> [Task instructions] Would you write out each line of the material below exactly, skipping every picture?

> [Source material]
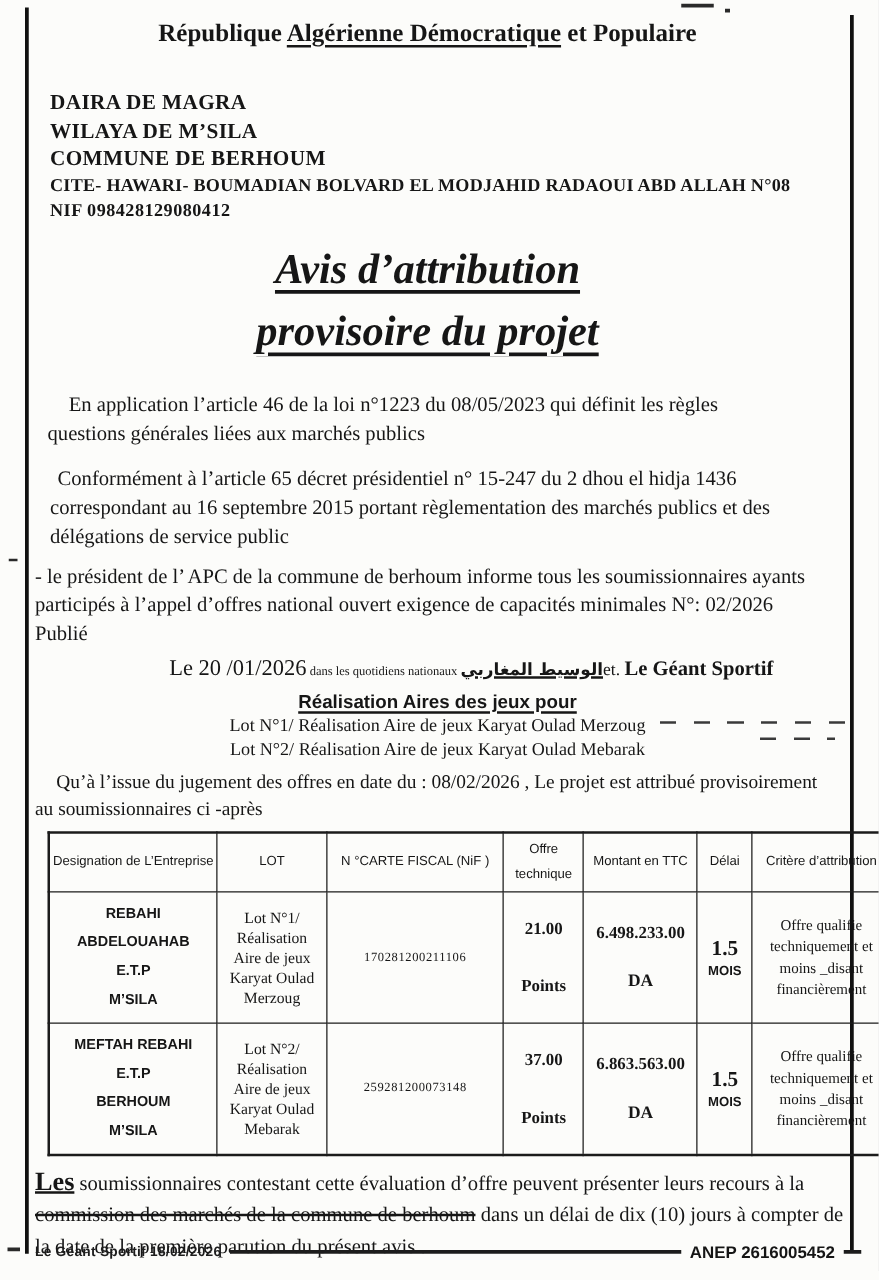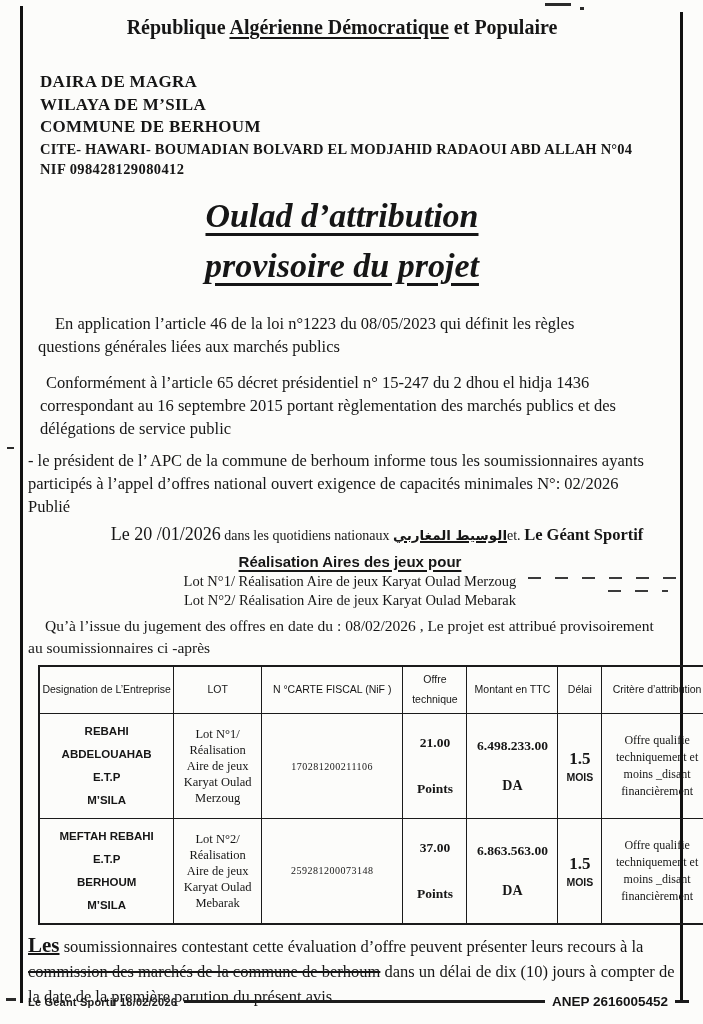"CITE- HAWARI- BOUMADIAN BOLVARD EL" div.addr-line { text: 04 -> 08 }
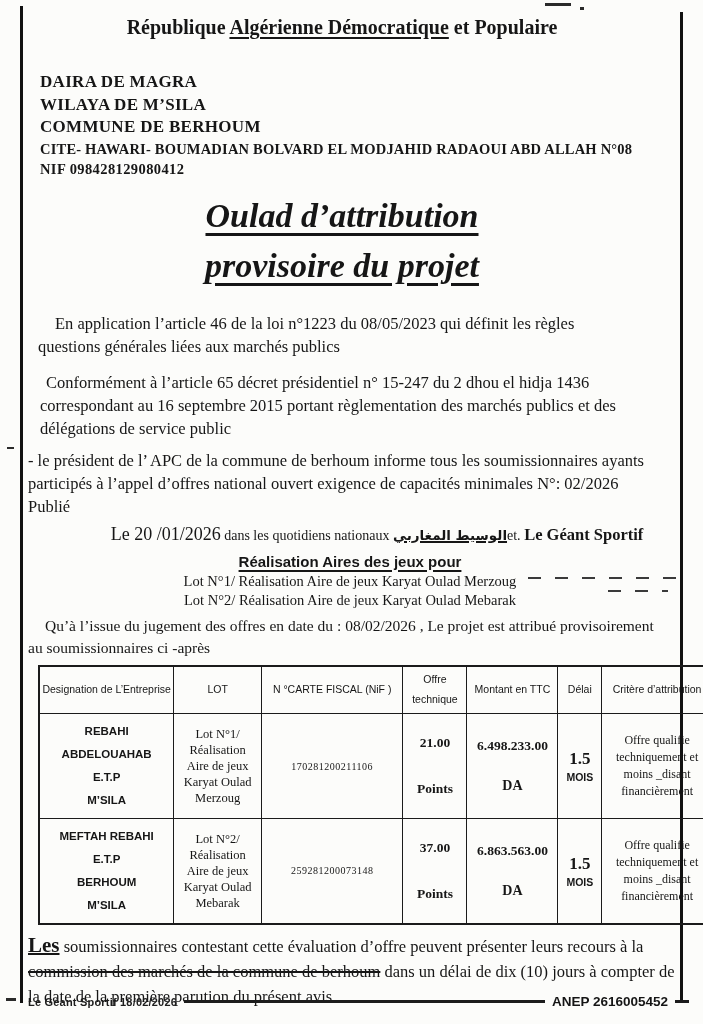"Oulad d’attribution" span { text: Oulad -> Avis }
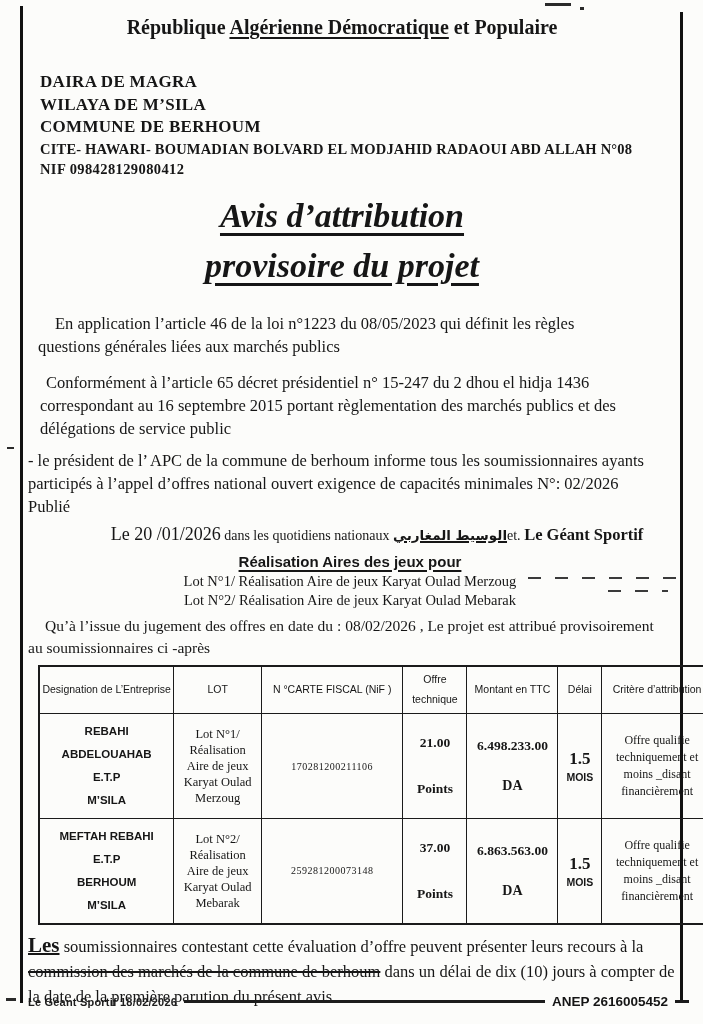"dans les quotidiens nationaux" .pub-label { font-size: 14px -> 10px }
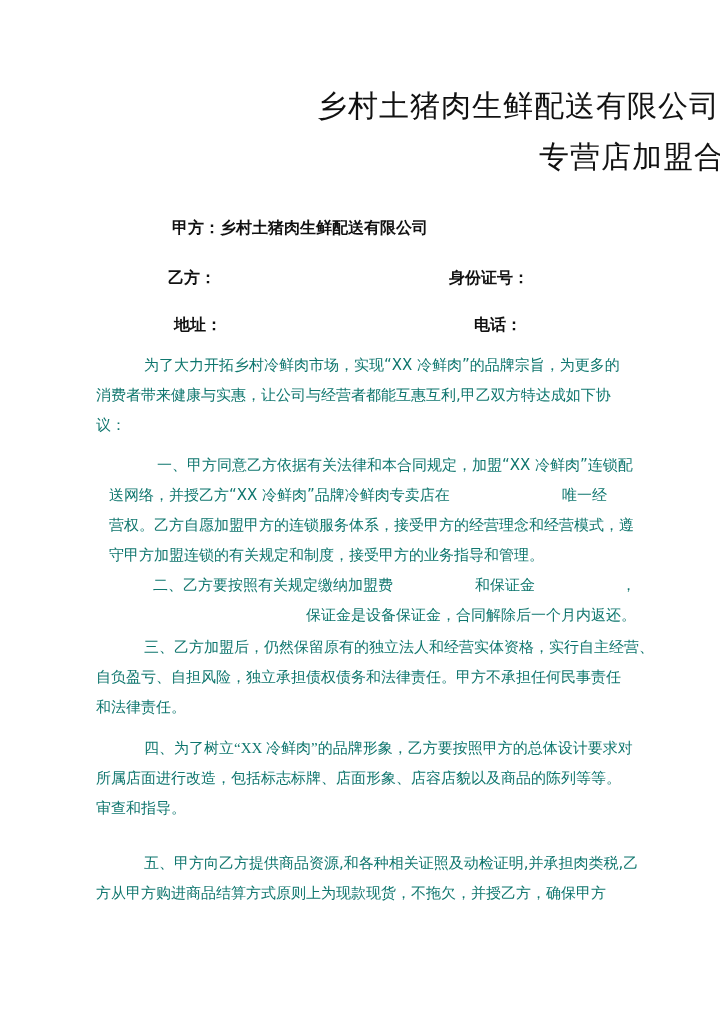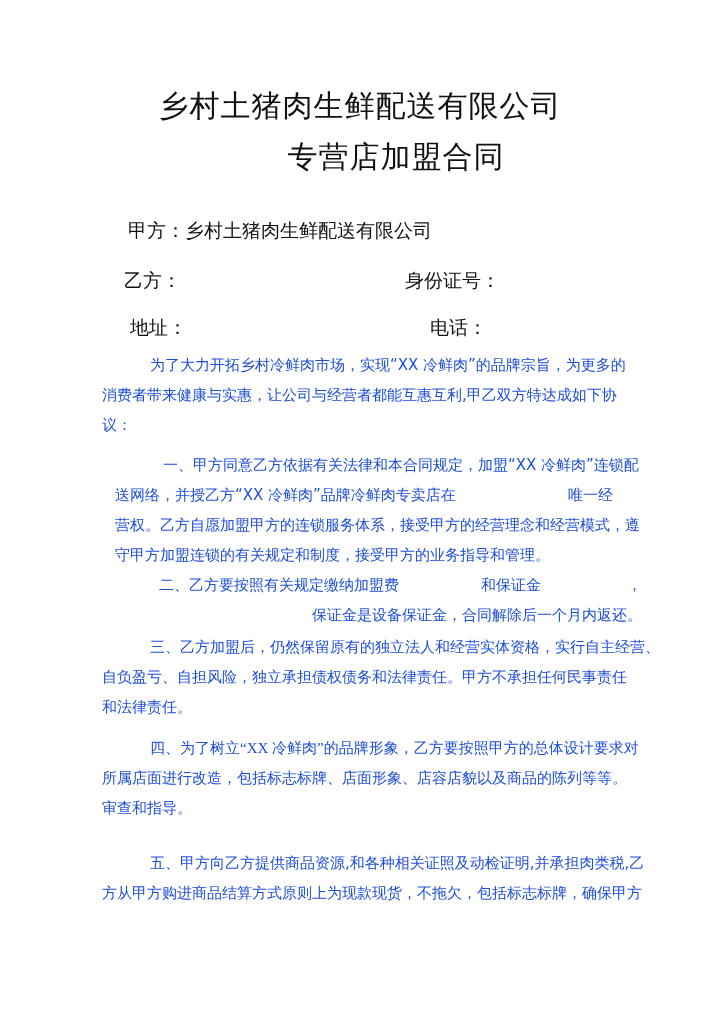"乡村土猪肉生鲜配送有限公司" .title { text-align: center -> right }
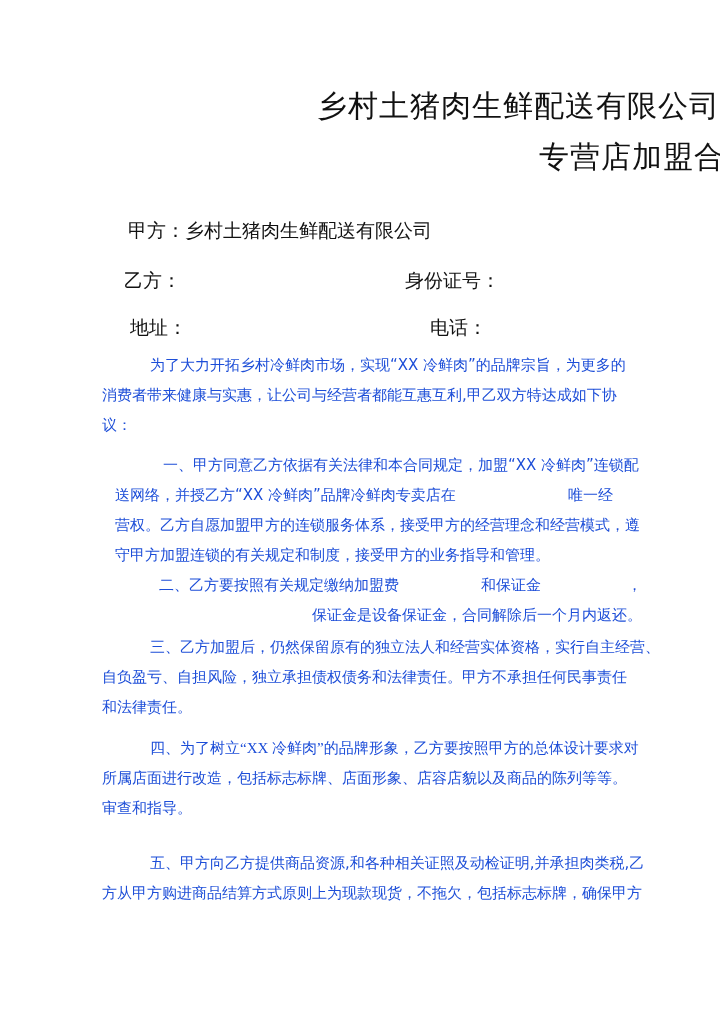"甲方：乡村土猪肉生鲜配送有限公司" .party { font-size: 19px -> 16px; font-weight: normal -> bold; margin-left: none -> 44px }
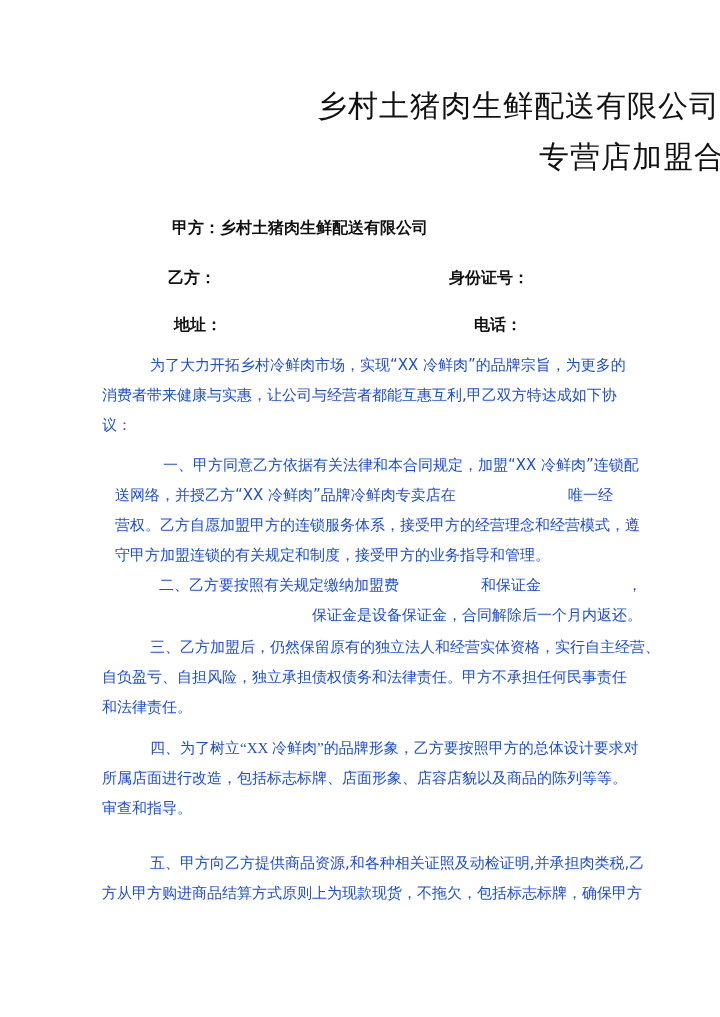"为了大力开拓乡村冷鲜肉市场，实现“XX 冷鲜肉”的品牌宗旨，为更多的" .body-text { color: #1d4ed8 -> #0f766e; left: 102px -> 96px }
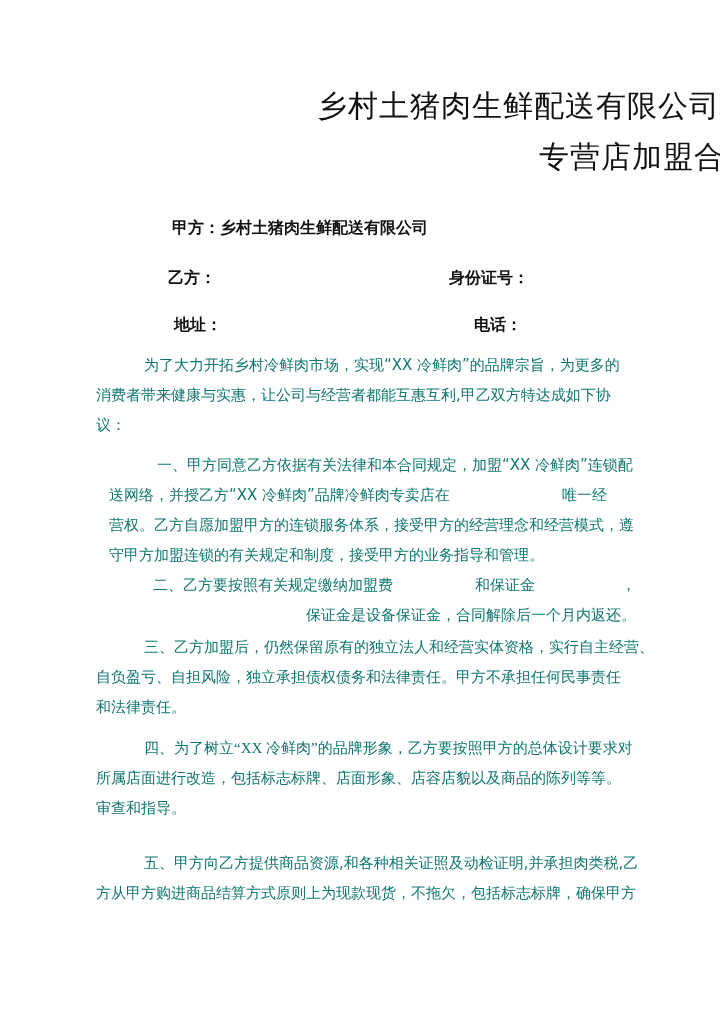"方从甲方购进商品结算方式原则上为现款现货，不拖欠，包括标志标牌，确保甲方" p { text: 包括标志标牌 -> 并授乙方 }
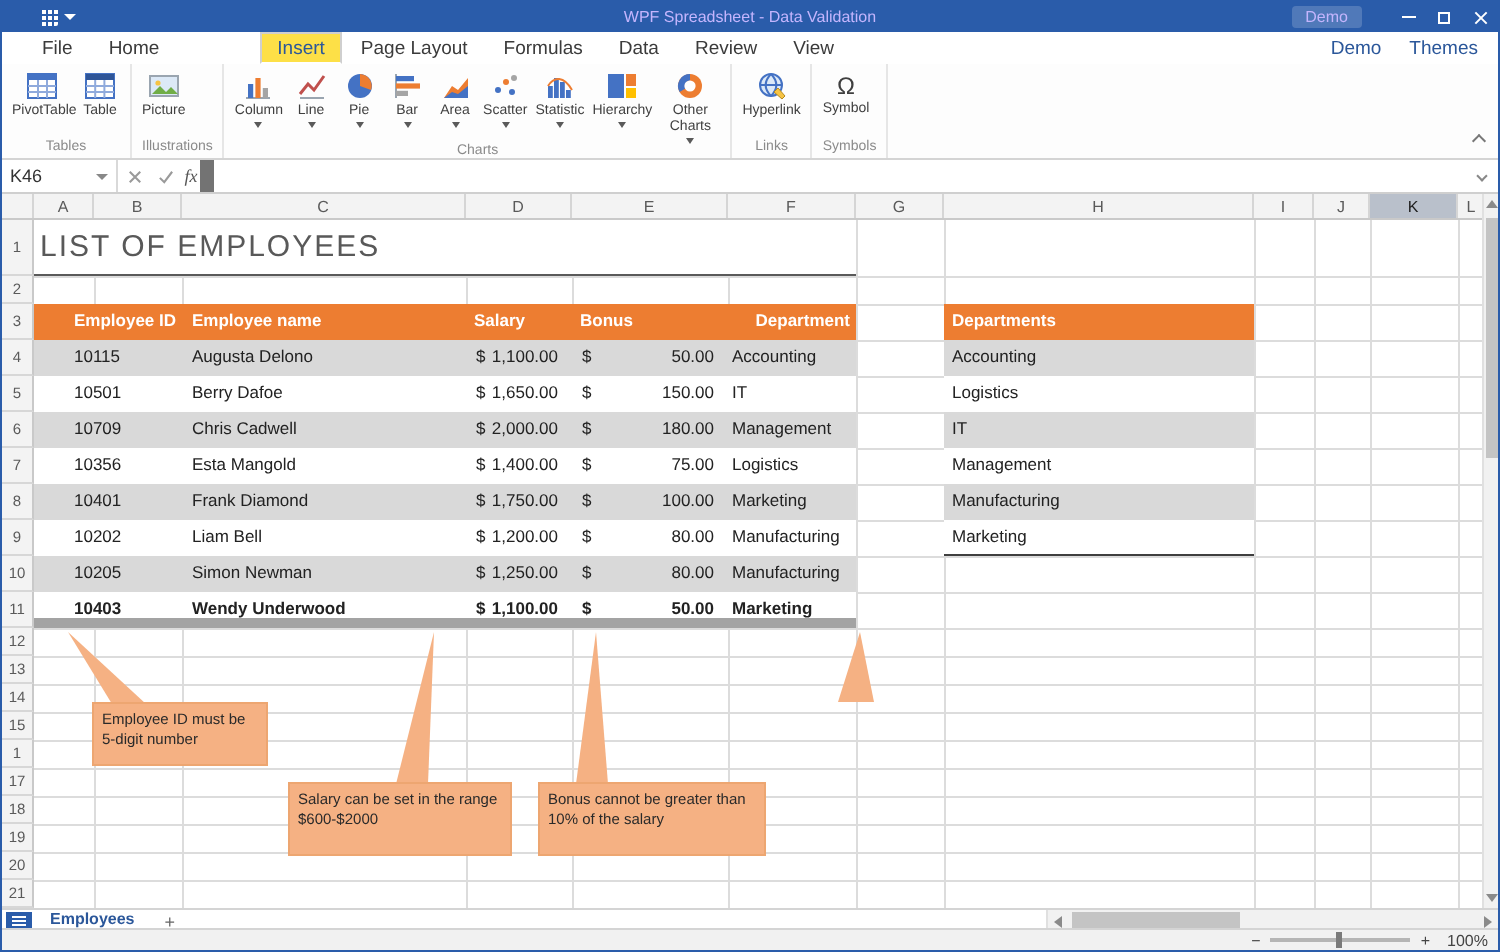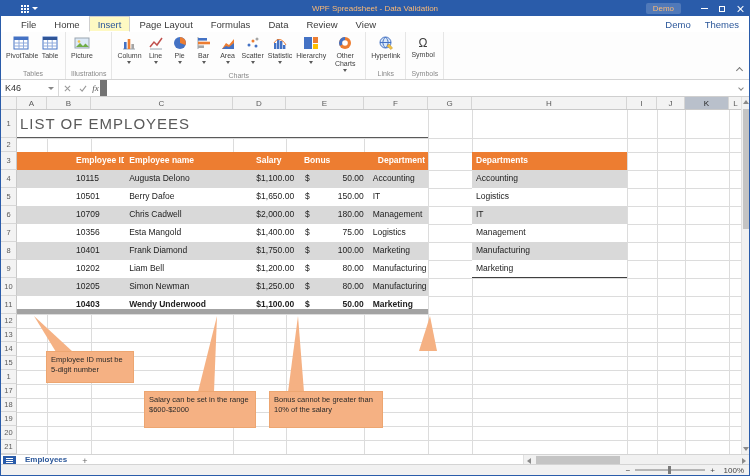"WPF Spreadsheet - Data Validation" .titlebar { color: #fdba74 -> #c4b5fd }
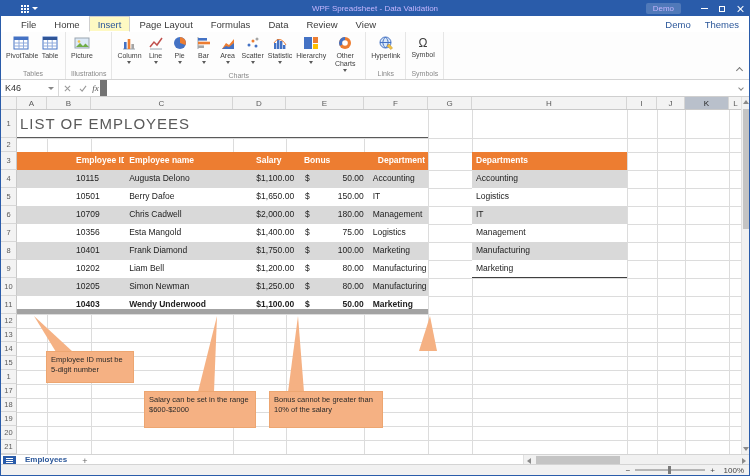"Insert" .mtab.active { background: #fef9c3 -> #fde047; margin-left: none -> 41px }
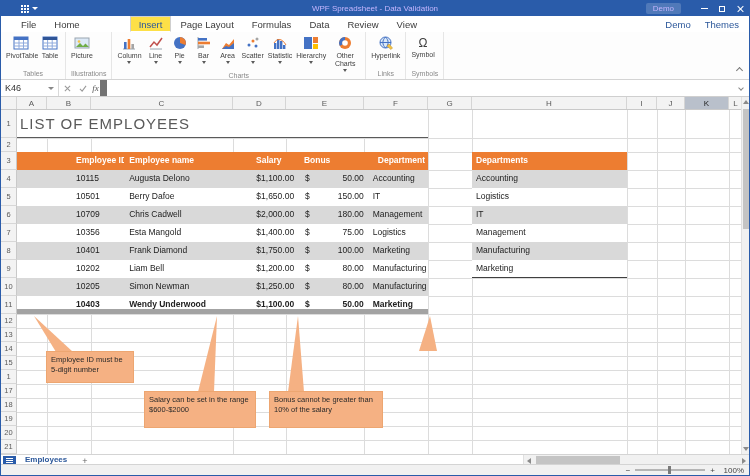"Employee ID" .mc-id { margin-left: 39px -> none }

> [Written solution]
"CITE- HAWARI- BOUMADIAN BOLVARD EL" div.addr-line { text: 04 -> 08 }
"Oulad d’attribution" span { text: Oulad -> Avis }
"dans les quotidiens nationaux" .pub-label { font-size: 14px -> 10px }
"乡村土猪肉生鲜配送有限公司" .title { text-align: center -> right }
"甲方：乡村土猪肉生鲜配送有限公司" .party { font-size: 19px -> 16px; font-weight: normal -> bold; margin-left: none -> 44px }
"为了大力开拓乡村冷鲜肉市场，实现“XX 冷鲜肉”的品牌宗旨，为更多的" .body-text { color: #1d4ed8 -> #0f766e; left: 102px -> 96px }
"方从甲方购进商品结算方式原则上为现款现货，不拖欠，包括标志标牌，确保甲方" p { text: 包括标志标牌 -> 并授乙方 }
"WPF Spreadsheet - Data Validation" .titlebar { color: #fdba74 -> #c4b5fd }
"Insert" .mtab.active { background: #fef9c3 -> #fde047; margin-left: none -> 41px }
"Employee ID" .mc-id { margin-left: 39px -> none }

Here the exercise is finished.